You have probably noticed that in many templates in our library, instead of an absolute number, an equation has been entered instead. If you’re creating a custom template and wish to employ equations as well, please be aware that you must link the equation to the DTQ (Design Template Quantity) if you need the calculations to scale up/down according to the template quantity when added to a Design. If the DTQ is not included into the equation, the calculations for the equation will remain static when added to a Design regardless of the quantity entered.
For example, if you created a custom wall template for 500m2 of wall.
In your material inputs, you use an equation to calculate the total weight required for 500m2 of wall by multiplying the volume of wall by the material density as per below. Notice that in this template, there is no reference to the DTQ.
Here’s another custom template for the same wall but using DTQ instead.
Even though the two templates may have the exact same impacts in the Template Library.
The templates tell a different story once you add them into your design especially when you try to scale it up/down to a different quantity.

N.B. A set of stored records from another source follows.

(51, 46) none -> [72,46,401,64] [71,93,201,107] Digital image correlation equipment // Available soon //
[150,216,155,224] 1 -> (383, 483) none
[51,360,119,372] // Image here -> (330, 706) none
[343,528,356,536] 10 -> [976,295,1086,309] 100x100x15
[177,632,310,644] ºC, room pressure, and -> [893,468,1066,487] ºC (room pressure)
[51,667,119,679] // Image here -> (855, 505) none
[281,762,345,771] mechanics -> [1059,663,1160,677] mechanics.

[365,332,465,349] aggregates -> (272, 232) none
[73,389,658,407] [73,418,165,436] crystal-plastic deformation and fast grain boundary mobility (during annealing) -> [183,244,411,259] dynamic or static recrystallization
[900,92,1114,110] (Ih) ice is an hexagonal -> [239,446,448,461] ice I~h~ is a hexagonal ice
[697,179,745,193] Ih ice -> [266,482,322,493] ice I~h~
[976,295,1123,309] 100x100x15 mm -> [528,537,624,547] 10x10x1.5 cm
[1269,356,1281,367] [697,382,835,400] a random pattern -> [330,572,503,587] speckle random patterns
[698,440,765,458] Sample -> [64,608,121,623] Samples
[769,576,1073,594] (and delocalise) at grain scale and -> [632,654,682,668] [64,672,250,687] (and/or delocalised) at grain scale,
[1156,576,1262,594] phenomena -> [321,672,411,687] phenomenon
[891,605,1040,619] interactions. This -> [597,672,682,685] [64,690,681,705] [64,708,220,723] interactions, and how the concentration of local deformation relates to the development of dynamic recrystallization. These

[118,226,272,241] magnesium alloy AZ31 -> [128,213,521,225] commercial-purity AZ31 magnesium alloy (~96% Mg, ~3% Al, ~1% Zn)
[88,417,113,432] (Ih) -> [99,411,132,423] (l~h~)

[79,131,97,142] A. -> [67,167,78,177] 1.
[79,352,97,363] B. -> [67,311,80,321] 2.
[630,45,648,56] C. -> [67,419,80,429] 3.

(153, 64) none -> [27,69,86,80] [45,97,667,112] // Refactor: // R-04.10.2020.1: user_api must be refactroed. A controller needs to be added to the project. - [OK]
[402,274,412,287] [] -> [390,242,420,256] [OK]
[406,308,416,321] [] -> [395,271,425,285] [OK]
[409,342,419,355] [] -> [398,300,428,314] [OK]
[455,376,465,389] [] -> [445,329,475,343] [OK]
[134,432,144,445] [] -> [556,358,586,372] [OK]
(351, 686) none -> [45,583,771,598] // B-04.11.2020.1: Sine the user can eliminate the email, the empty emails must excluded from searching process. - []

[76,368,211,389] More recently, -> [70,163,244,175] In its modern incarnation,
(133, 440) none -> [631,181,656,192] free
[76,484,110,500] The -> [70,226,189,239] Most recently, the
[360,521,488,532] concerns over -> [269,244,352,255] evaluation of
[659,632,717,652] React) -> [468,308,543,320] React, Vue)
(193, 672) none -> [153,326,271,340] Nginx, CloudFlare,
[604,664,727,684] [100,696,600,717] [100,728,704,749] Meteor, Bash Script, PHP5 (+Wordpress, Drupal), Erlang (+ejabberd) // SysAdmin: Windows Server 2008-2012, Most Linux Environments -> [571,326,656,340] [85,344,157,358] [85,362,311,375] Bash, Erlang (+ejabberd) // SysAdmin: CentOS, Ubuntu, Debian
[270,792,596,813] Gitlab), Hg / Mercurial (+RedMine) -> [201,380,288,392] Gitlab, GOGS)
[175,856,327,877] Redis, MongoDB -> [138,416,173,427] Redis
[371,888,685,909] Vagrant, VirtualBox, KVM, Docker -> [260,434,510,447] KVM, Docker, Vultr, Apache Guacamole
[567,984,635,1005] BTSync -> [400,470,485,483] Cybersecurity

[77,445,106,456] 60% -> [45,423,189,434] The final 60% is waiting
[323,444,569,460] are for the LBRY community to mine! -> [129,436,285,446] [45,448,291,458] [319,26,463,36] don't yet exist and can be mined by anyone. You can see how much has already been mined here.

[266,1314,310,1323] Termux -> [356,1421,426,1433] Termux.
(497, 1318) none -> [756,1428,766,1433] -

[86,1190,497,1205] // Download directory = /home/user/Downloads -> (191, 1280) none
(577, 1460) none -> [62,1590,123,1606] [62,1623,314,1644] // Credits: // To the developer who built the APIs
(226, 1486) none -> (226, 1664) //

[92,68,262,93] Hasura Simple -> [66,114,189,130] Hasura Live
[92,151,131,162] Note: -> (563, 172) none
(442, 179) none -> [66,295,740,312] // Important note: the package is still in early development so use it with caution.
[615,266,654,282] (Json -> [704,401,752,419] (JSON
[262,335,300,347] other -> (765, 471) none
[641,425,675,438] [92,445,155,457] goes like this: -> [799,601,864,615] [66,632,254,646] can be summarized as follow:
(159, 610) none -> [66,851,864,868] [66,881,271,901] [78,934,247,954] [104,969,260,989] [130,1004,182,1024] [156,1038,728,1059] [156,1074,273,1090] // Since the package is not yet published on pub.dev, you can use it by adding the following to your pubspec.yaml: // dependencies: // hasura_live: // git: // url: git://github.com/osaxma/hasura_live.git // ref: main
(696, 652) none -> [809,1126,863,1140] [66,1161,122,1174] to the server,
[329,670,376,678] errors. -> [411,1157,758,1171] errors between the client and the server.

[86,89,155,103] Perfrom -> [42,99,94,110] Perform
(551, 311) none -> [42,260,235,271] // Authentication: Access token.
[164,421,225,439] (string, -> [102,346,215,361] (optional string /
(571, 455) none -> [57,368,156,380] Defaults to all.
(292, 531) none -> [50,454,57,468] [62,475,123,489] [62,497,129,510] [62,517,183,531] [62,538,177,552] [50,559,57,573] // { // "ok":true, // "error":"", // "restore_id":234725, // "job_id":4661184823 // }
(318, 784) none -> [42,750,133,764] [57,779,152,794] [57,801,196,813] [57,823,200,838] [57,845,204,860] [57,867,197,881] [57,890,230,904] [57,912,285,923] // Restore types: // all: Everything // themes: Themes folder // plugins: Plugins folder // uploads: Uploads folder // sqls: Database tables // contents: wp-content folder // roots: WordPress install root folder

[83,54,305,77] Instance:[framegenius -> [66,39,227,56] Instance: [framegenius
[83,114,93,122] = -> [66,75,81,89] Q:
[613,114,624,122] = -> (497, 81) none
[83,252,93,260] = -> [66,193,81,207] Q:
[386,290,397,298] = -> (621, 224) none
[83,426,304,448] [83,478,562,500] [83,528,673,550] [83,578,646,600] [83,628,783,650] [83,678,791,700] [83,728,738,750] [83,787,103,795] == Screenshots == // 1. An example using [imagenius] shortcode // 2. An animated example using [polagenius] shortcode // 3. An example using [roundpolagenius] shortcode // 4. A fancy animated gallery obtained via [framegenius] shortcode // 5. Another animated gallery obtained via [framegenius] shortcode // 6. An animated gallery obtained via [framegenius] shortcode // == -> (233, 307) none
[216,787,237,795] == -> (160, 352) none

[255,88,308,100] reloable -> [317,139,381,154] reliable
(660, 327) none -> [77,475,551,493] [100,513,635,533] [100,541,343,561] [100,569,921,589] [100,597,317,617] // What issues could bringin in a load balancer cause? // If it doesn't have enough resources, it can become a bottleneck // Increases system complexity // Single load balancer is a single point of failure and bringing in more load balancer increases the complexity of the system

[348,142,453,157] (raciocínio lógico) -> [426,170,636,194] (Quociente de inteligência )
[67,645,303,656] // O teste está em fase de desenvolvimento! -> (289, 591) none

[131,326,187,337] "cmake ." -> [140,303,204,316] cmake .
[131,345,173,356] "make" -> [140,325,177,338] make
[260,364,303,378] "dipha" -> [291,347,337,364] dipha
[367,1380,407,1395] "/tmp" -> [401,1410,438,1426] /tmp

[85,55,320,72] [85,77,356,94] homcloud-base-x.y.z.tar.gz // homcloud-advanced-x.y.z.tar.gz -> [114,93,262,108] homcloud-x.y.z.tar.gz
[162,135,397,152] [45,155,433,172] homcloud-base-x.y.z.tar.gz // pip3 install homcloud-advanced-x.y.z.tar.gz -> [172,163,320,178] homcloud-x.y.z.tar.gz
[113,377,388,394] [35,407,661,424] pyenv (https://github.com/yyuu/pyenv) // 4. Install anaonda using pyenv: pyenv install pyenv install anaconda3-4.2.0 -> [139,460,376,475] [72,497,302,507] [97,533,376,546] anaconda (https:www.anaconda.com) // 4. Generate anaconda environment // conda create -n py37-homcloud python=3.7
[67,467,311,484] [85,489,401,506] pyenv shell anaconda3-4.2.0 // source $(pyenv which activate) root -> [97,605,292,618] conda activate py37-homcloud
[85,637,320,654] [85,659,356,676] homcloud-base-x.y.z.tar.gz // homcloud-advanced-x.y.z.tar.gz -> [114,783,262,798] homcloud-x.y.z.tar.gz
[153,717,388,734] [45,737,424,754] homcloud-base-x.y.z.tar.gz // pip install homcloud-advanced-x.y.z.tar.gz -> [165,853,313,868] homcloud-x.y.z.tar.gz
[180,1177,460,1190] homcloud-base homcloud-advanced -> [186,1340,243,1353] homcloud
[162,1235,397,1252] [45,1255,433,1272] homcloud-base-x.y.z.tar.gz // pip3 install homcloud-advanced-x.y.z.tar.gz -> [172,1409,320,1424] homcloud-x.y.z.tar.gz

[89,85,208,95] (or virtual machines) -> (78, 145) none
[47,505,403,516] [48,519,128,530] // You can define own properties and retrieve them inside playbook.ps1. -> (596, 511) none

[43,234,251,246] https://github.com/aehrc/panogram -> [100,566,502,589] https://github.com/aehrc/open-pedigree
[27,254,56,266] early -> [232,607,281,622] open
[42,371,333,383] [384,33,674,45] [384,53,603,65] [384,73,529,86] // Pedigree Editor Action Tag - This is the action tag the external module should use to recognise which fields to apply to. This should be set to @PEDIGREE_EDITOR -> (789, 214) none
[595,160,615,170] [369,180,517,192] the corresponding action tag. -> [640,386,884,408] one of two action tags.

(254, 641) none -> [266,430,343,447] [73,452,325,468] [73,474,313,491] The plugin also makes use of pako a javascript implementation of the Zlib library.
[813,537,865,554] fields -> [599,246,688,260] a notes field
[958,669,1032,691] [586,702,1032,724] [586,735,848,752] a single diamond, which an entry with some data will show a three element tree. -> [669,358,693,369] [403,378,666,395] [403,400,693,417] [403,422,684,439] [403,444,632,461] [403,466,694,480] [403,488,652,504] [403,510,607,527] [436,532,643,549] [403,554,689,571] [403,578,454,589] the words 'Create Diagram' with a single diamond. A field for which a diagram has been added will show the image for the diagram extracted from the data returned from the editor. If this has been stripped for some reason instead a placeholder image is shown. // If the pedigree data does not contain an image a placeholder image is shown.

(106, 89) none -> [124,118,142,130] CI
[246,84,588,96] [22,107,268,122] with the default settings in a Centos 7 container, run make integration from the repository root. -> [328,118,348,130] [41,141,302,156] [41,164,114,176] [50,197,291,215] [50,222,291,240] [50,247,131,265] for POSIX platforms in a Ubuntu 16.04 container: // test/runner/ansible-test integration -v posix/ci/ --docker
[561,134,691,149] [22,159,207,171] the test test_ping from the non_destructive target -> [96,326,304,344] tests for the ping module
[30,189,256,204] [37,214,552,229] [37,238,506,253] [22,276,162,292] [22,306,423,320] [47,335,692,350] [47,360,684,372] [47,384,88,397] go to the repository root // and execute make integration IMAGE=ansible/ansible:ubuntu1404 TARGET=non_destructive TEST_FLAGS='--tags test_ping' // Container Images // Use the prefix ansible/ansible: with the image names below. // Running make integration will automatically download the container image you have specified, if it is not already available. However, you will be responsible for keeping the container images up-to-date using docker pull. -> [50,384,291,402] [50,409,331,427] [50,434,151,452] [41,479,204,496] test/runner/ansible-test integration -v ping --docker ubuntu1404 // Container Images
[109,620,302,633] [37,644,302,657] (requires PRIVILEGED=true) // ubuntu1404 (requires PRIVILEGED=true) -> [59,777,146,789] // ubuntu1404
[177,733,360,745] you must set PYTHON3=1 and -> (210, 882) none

You can see that the ‘no DTQ’ template quantities did not scale up since the equation did not contain the expression ‘DTQ’. This is why including the DTQ expression in your template equations (when applicable) is really important to ensure scalability. It is always a good idea to ‘test’ your custom templates in a Design first if you’re creating a template from scratch or experimenting with something new (using equations).
More Complex Equations
You can also use any other number of expressions in your equations as applicable. Please refer to this post for a comprehensive list of expressions available and their descriptions.
Please note that if you are using more complex equations such as the above, please ensure that you enter detailed descriptions in the template details to explain the equation you have used.